# Handel's Messiah - The Trumpet Shall Sound



## jason4445 (Dec 22, 2010)

1Corinthians 15: 52 - 54
In a moment, in the twinkling of an eye, the last trumpet shall sound, and the dead shall be raised incorruptible, and we shall be changed. For this corruptable must put on incorruption, and this mortal must put on immortality.
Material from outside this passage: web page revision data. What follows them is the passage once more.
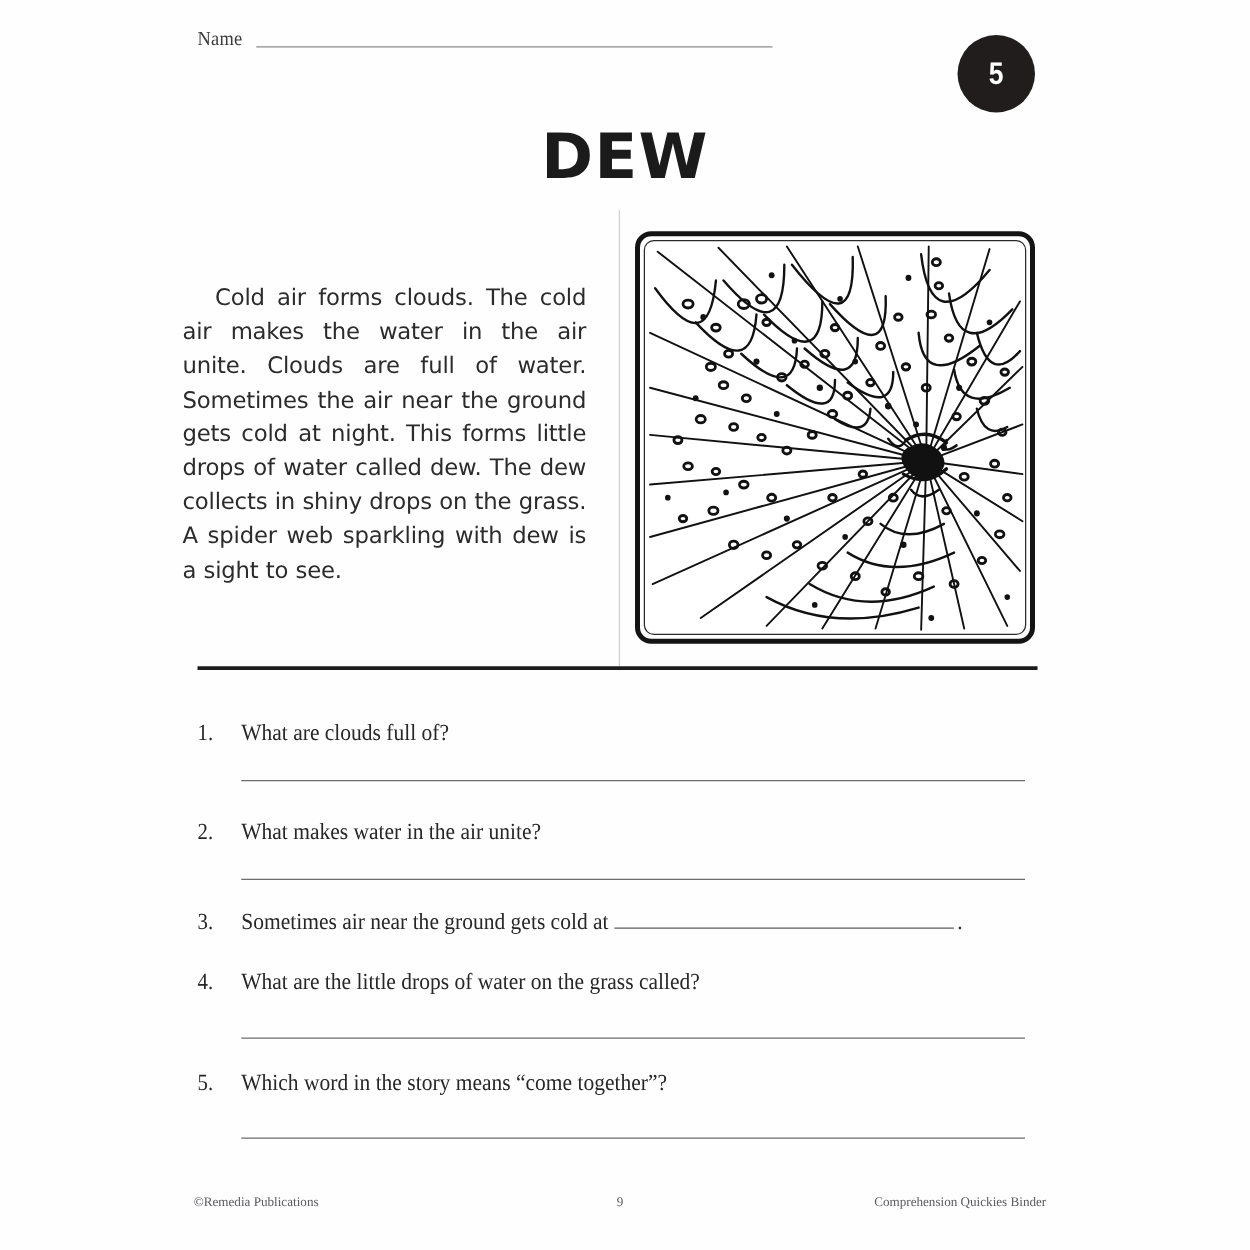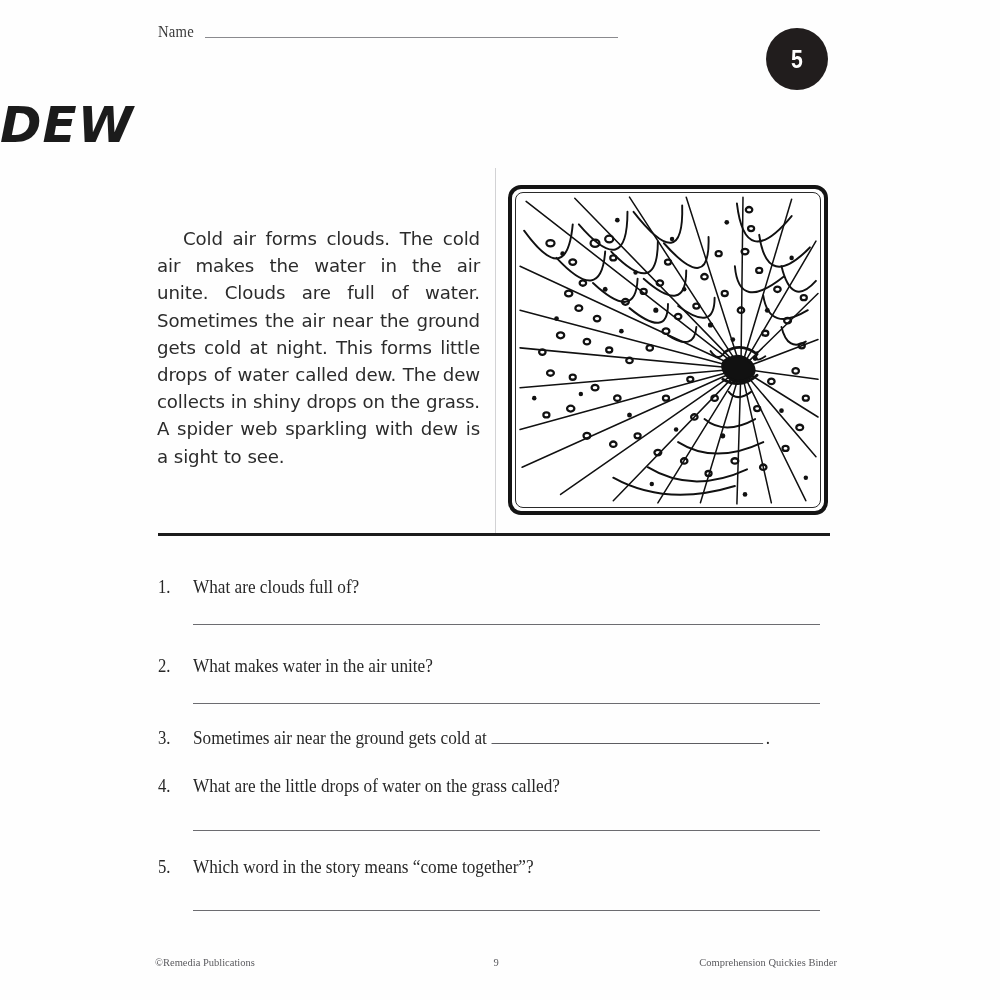--- a/index.html
+++ b/index.html
@@ -72,14 +72,13 @@
     left: 0;
     top: 98px;
     width: 1000px;
-    text-align: left;
+    text-align: center;
     font-family: "DejaVu Sans", sans-serif;
     font-weight: bold;
     font-size: 50px;
     letter-spacing: 1px;
     color: #1b1b1b;
     line-height: 1.1;
-    font-style: italic;
   }
 
   

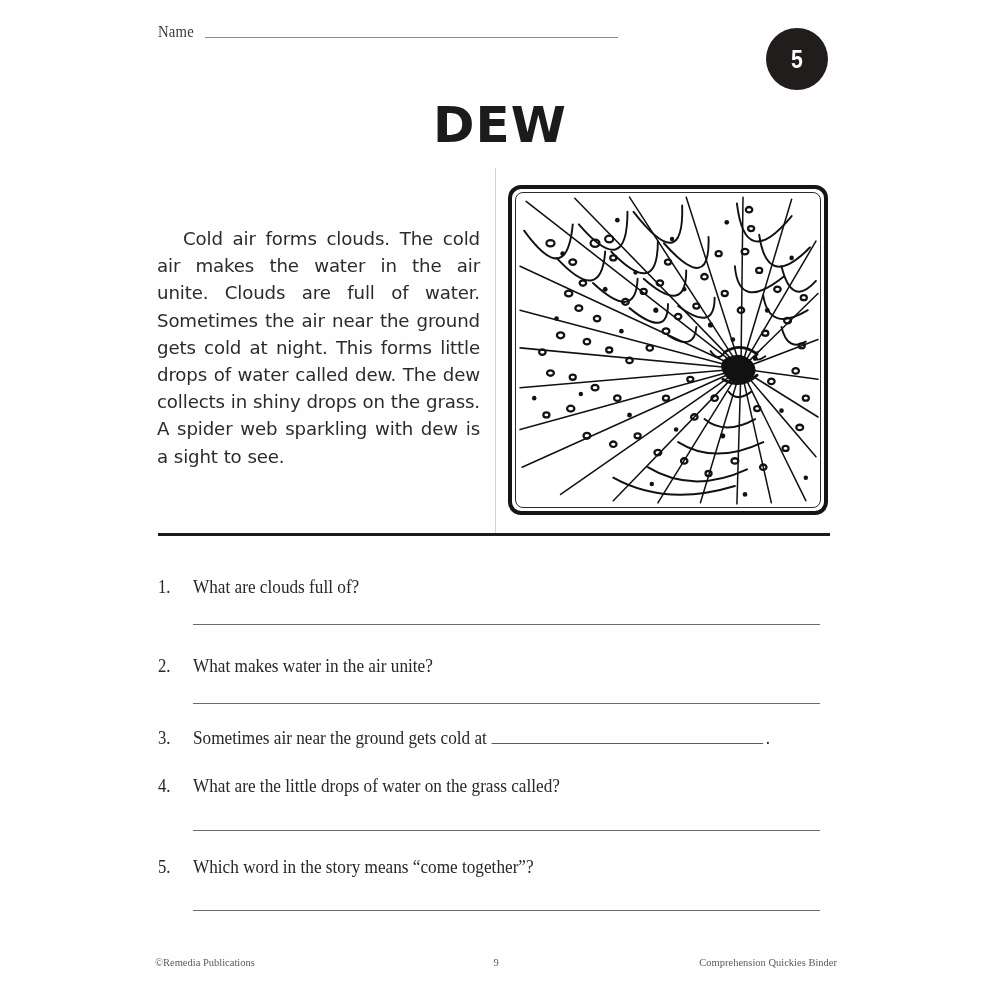--- a/index.html
+++ b/index.html
@@ -84,7 +84,7 @@
   
   #story-text {
     position: absolute;
-    left: 157px;
+    left: 146px;
     top: 225px;
     width: 323px;
     font-family: "DejaVu Sans", sans-serif;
So when this corruptible shall have put on incorruption, and this mortal shall have put on immortality, then shall be brought to pass the saying that is written, Death is swallowed up in victory.


----------



## StriperAddict (Dec 23, 2010)

Youtube is blocked here at work, but I look forward to seeing this at home. 

This is one piece in Handel's Messiah that is tough to sing.  I enjoyed being a part of the bass section (not _fishing_, but music ) of a recital 2 years ago where you could sing along in the section of your choice.  Some of the men around me helped "handle" the tough parts!  The best was singing the "Hallelujah Chorus" that is always incredible!  I sang that with my Dad many years ago, too.


----------



## jason4445 (Dec 24, 2010)

I have sung a good portion of The Messiah twice in Community Choirs and it is a sincerely awesome experience and each and every time you sing it you get something new out of it.


----------